A smaller cash component of bonuses may translate to fewer high-dollar property sales in Greenwich, where the median household income was about $122,000 in 2009, more than twice the national average, according to the U.S. Census Bureau. The town is home to about 90hedge funds, data compiled by Bloomberg show.



Friday, April 1st, 2011

Posted by Leonard Steinberg on April 1, 2011

No, this is not an April Fool’s joke: All of us in New York have either heard of or experienced first hand the outrageous behavior of a co-op board, and yes, even a CONDO board.

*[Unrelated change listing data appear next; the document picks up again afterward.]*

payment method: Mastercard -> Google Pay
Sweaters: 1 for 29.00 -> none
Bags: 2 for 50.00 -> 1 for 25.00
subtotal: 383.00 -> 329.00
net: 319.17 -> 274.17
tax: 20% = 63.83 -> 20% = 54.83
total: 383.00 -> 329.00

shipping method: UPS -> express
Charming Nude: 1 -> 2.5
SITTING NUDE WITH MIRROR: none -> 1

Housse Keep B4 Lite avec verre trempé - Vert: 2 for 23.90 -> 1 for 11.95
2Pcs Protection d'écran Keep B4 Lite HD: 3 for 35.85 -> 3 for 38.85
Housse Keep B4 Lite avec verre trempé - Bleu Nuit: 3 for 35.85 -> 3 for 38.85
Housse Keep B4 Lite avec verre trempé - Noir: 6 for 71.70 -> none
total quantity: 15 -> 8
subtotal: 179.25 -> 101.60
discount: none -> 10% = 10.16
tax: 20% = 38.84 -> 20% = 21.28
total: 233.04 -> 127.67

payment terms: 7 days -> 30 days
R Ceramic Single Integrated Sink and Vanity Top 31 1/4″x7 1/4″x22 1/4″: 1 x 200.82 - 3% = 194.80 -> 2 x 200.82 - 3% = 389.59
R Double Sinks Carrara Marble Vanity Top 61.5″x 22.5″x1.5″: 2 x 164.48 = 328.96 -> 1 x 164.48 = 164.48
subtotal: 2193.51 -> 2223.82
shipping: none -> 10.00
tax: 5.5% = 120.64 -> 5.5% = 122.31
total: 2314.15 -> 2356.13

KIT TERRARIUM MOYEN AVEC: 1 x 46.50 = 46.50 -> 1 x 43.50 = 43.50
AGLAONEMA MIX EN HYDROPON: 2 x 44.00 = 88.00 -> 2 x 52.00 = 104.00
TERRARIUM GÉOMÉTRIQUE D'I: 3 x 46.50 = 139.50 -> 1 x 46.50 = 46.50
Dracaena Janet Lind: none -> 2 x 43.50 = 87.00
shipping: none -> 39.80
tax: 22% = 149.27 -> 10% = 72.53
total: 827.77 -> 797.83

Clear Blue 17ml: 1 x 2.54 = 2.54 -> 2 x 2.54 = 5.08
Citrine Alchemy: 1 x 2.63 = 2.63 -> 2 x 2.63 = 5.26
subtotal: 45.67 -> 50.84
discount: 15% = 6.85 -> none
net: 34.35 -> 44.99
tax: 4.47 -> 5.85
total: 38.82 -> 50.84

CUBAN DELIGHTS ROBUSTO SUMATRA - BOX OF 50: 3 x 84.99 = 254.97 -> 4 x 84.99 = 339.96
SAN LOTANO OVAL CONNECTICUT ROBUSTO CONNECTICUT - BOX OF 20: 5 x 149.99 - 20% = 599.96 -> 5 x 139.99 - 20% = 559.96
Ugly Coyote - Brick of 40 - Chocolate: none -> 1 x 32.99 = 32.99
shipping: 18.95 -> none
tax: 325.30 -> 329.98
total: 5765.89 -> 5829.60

This morning the New York Times reports that a bill now before the Connecticut legislature would establish an ombudsman within the Department of Consumer Protection, in the Attorney General’s office to oversee the actions of Boards and address disputes between boards and owners of condomiums. The agency would be financed through an annual $4 fee on all condominiums. Connecticut has between 240,000 and 250,000 condo units. Manhattan has many more, and of course even more co-ops

The bill would require condominium associations to set up internal procedures to resolve disputes. Condo owners would be required to go through that process before filing a complaint with the ombudsman, for which they would pay a $35 fee. The ombudsman’s office would investigate and resolve complaints, and could impose a penalty of up to $200 for knowing violations of state statutes.

I think this would be a great idea for Manhattan. Right now, the only recourse an owner has against a runaway Board is to sue. That is absurd. It is time to make the actions of Boards much more transparent….board members have a fiduciary responsibility to the owners who elected them.